+++ Task inputs +++

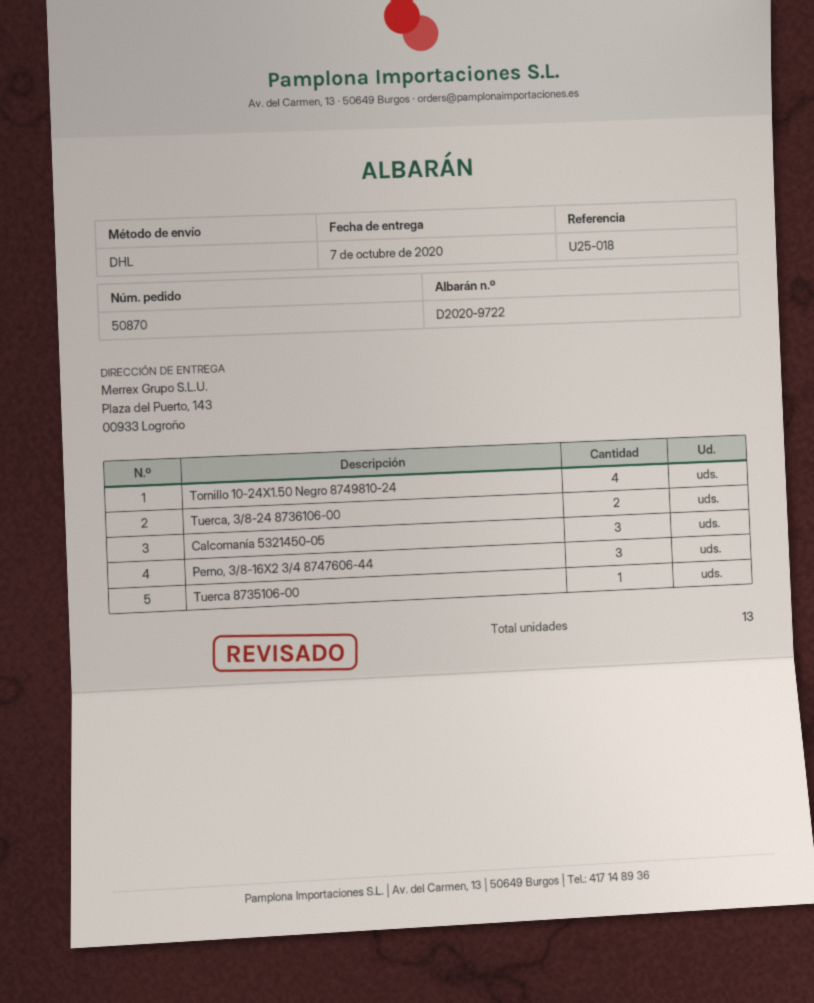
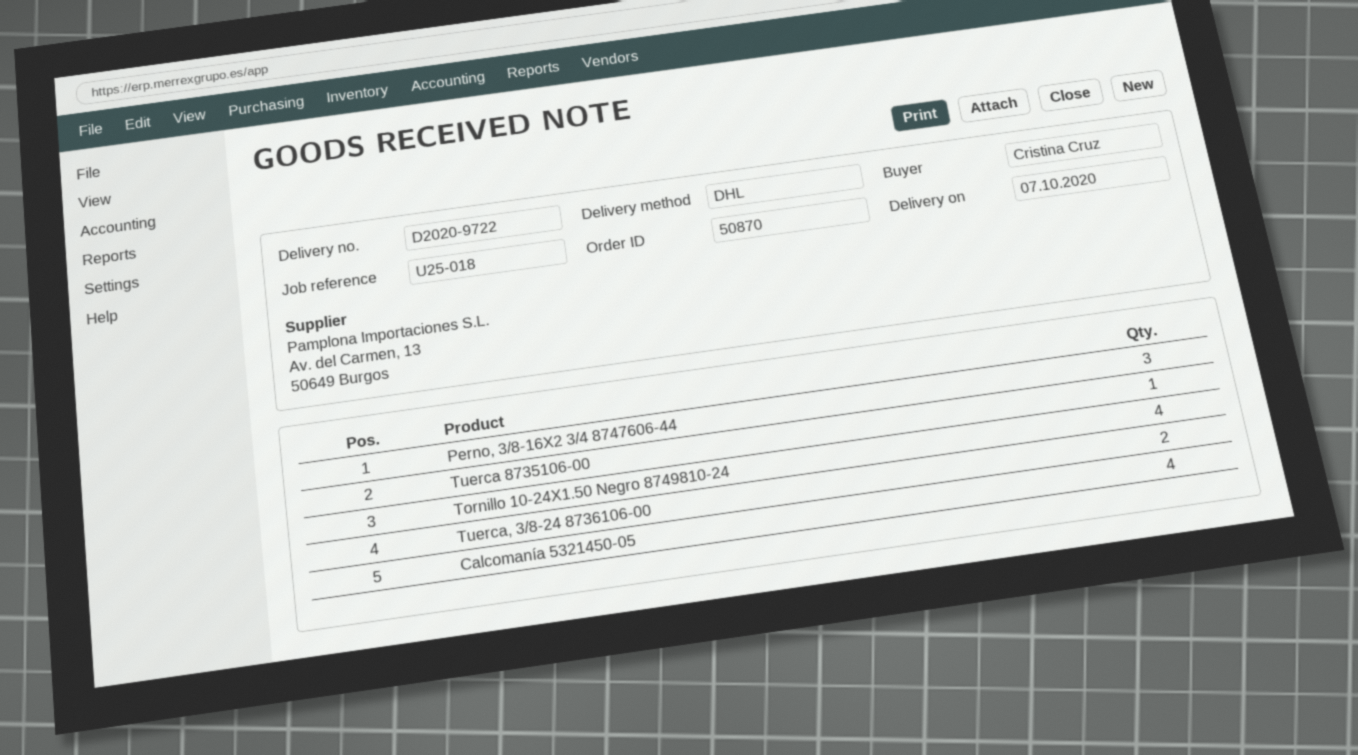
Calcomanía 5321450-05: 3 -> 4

+++
+++ Task inputs +++

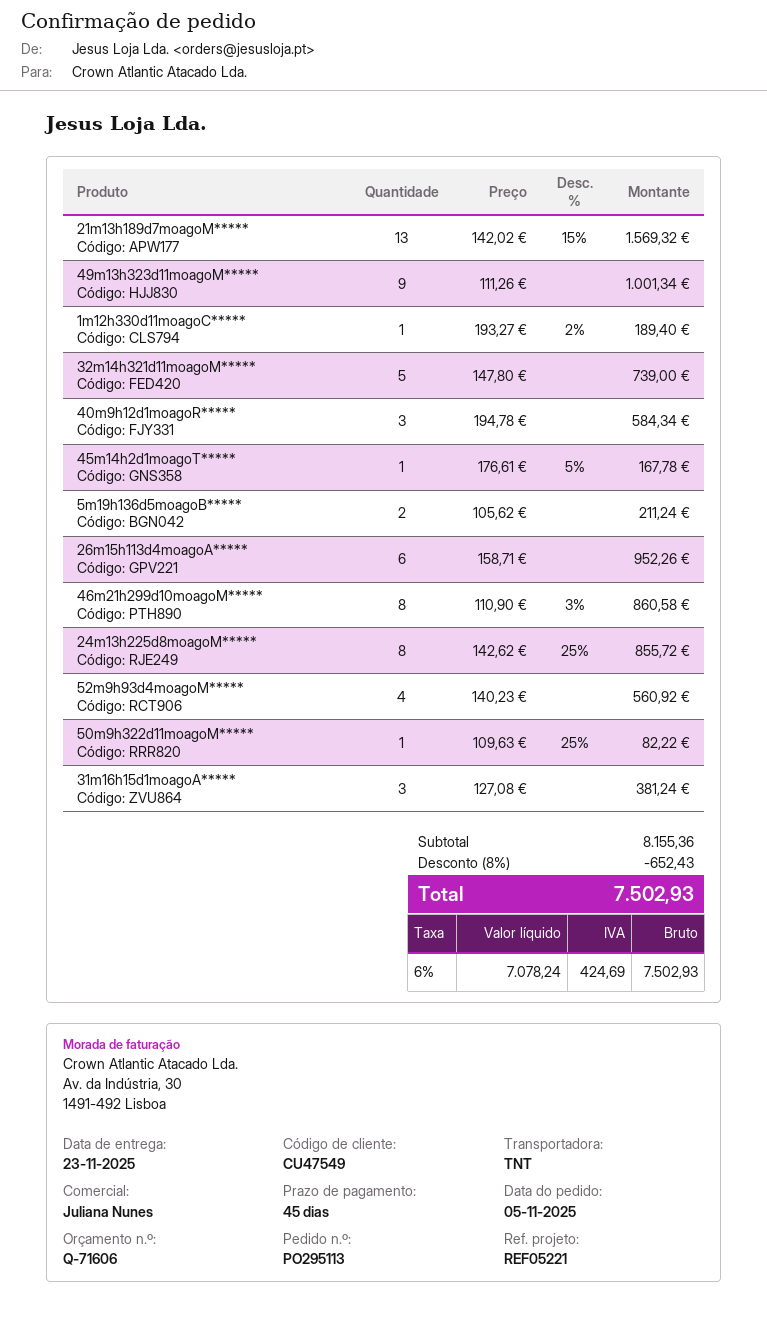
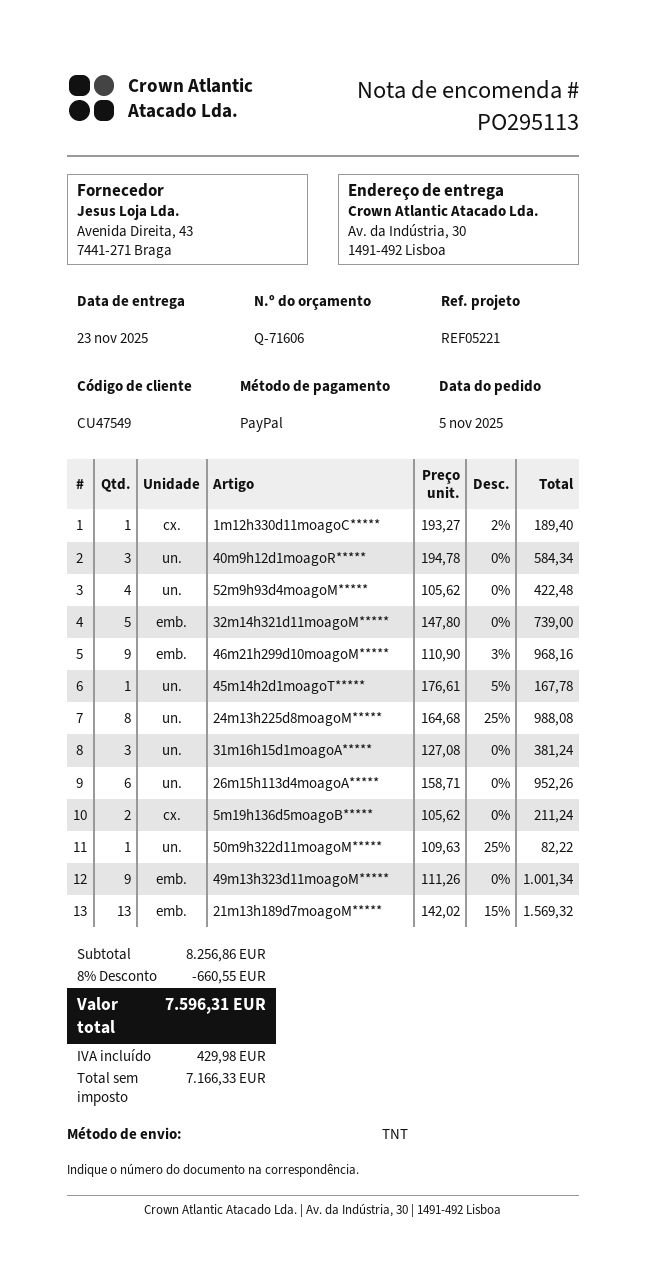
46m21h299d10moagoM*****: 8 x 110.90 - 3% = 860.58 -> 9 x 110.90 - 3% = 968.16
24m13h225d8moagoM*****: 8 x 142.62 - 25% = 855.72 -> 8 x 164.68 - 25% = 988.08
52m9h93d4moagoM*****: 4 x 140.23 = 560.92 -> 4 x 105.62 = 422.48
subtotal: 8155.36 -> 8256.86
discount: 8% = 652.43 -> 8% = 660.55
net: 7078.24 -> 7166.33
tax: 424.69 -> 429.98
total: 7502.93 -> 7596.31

+++

== To do ==
Transcribe, exactly and without additions, the lines of the records above, beginning with the line that contains "subtotal: 8155.36 -> 8256.86" and ending with the line that contains "total: 7502.93 -> 7596.31", both included.

== Exercise output ==
subtotal: 8155.36 -> 8256.86
discount: 8% = 652.43 -> 8% = 660.55
net: 7078.24 -> 7166.33
tax: 424.69 -> 429.98
total: 7502.93 -> 7596.31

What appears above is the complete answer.